In deutschen Medien wurde in letzter Zeit eine spezielle estnische Serviceleistung angekündigt: angeblich wolle Estland Insassen von Gefängnisssen aus anderen EU-Ländern übernehmen. Schon Ende 2023 gab es einen entsprechenden Bericht über die Absicht von Großbritannien, Gefangene nach Estland zu verlegen. Von "Zellen anmieten" war da die Rede.
30 Millionen Euro Einnahmen für Estland?
Im Juni 2024 besuchte eine Delegation des Obersten estnischen Gerichtshofs das Deutsche Bundesverfassungsgericht, danach stieg auch die deutsche Presse auf das Thema ein: "Estland will Deutschland die Knackis abnehmen", so titelt die BILD. Und die Berliner Zeitung hat auch gleich eine Begründung parat: Estland brauche Geld für einen möglichen Krieg. Etwa 3000 Euro im Monat koste die Unterbringung eines Gefangenen in Estland, so zitiert die britische BBC die estnische Justizministerin Liisa Pakosta (Eesti200), die gleichzeitig bestätigte, dass britische Offizielle bereits ein Gefängnis in Tartu besichtigt hätten (andere Quellen sprechen von 90 Euro pro Tag). Während in Großbritannien die Regierung beinahe gezwungen sei, Inhaftierte wegen Überfüllung der Gefängnisse zu entlassen, seien in Estland die Anstalten nur zu 67% belegt - allerdings verfüge Estland auch nur über drei Gefängnisse für insgesamt 3041 Personen (Independent). Allerdings hat die britische Regierung bereits ein Informationspaket für den Fall bereitgestellt, dass es in Estland Gefängnisinsassen aus Großbritannien geben sollte.

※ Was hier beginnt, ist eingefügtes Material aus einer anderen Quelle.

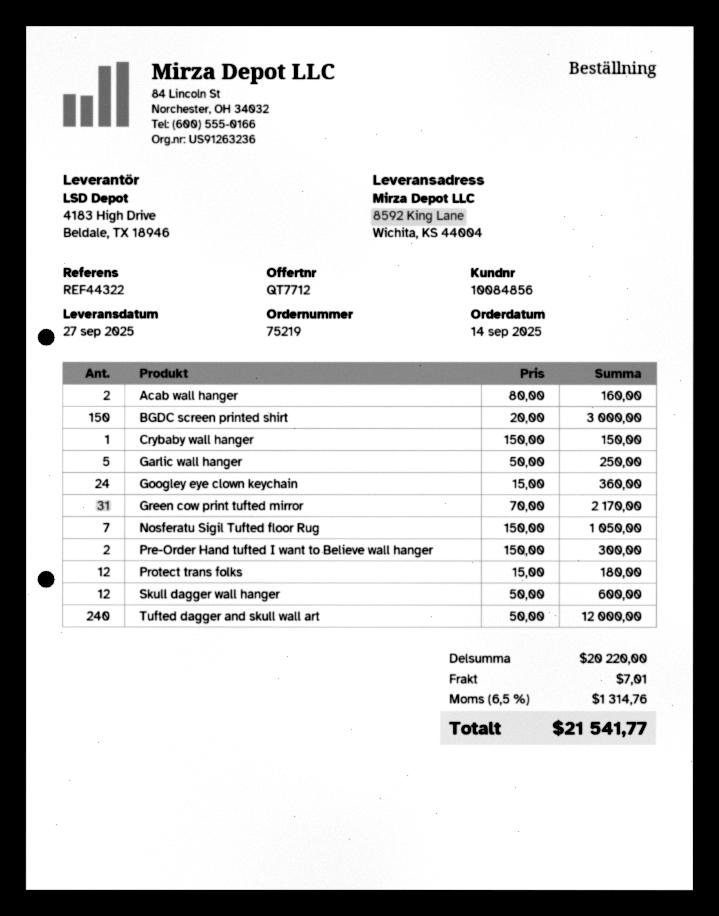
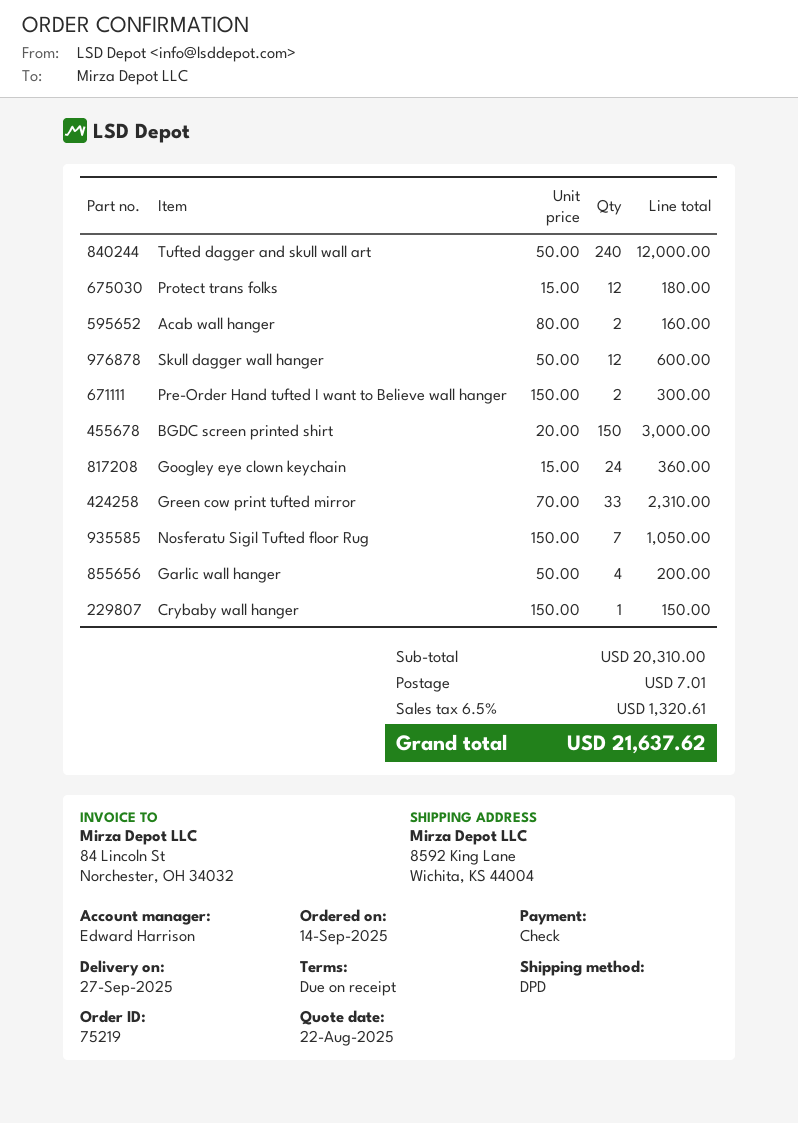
Garlic wall hanger: 5 x 50.00 = 250.00 -> 4 x 50.00 = 200.00
Green cow print tufted mirror: 31 x 70.00 = 2170.00 -> 33 x 70.00 = 2310.00
subtotal: 20220.00 -> 20310.00
tax: 6.5% = 1314.76 -> 6.5% = 1320.61
total: 21541.77 -> 21637.62

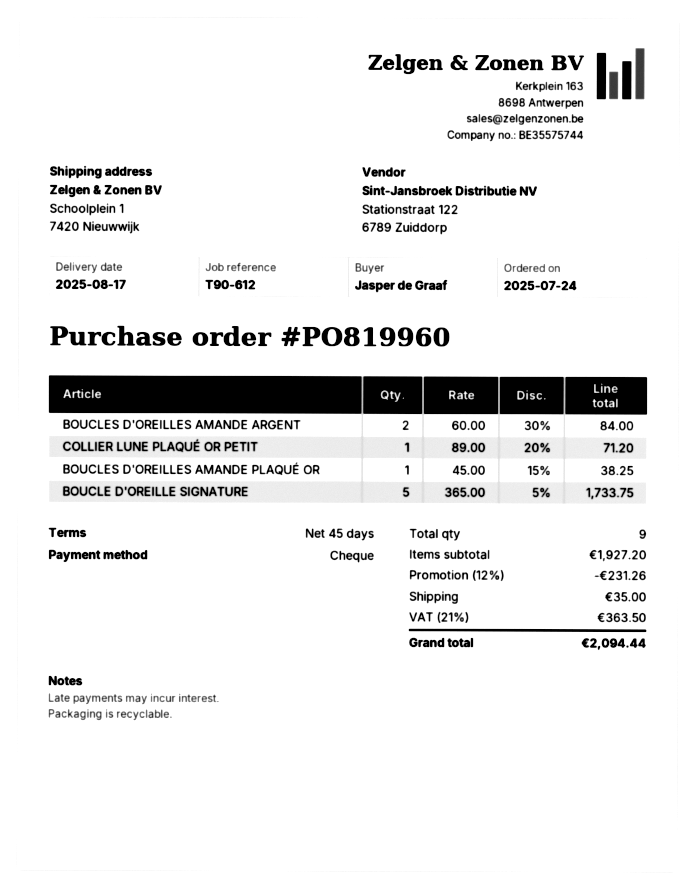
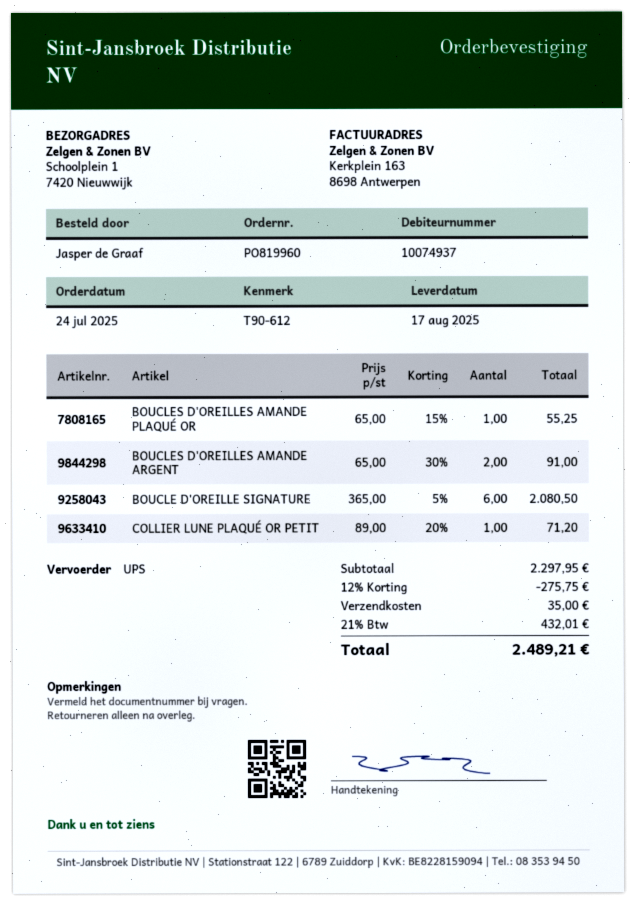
BOUCLES D'OREILLES AMANDE ARGENT: 2 x 60.00 - 30% = 84.00 -> 2 x 65.00 - 30% = 91.00
BOUCLES D'OREILLES AMANDE PLAQUÉ OR: 1 x 45.00 - 15% = 38.25 -> 1 x 65.00 - 15% = 55.25
BOUCLE D'OREILLE SIGNATURE: 5 x 365.00 - 5% = 1733.75 -> 6 x 365.00 - 5% = 2080.50
subtotal: 1927.20 -> 2297.95
discount: 12% = 231.26 -> 12% = 275.75
tax: 21% = 363.50 -> 21% = 432.01
total: 2094.44 -> 2489.21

Bedenken gegen Kriminellen-Import
Innenminister Lauri Läänemets (SDE) äußerte sich jedoch skeptisch gegenüber den Plänen, Gefangene ausländischer Staatsangehöriger in estnischen Sicherheitseinrichtungen unterzubringen. Er habe Bedenken, kriminelle Banden aus verschiedenen Ländern könnten sich hinter estnischen Gefängnismauern treffen, so weitere krmininelle Aktivitäten starten und Estland zu einem weniger sicheren Land machen, äußerte Läänemets gegenüber der estnischen "Aktuaalne Kaamera". (ERR)

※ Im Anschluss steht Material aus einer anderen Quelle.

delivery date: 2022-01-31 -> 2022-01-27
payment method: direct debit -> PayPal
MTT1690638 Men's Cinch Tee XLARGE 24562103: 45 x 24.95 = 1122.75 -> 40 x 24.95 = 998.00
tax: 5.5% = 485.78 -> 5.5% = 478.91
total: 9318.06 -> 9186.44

Berichten zufolge könnten die drei Gefängnisse Estlands in Tallinn, Tartu und Jõhvi insgesamt etwa tausend zusätzliche Insassen beherbergen. Tartu wurde als wahrscheinlicher Bestimmungsort für den Großteil der im Rahmen des Plans zu vermietenden Gefängnisräume ausgewählt. Das Gefängnis in Tartu bietet derzeit Platz für 933 Insassen, aber eines seiner Gebäude mit 600 Plätzen wurde stillgelegt und die Auslastung beträgt jetzt nur noch 29 Prozent. (ERR)
Rait Kuuse, Leiter des estnischen Gefängnisdienstes, wies darauf hin dass nur vier Länder in Europa einen Rückgang von Gefängnisinsassen in Höhe von 5% aufweisen: Estland, Litauen, Irland und Griechenland. Als weitere Option im Hinblick auf eine Reform des Gefängniswesens in Estland sieht er aber auch die Möglichkeit, doppelt belegte Zellen zu Einzelzellen umzuwandeln. (ERR)
Die Delegation aus Großbritannien jedenfalls habe nach der Besichtigung des Gefängniskomplexes in Tartu einen guten Eindruck gehabt, betonte Justizministerin Pakosta (ERR).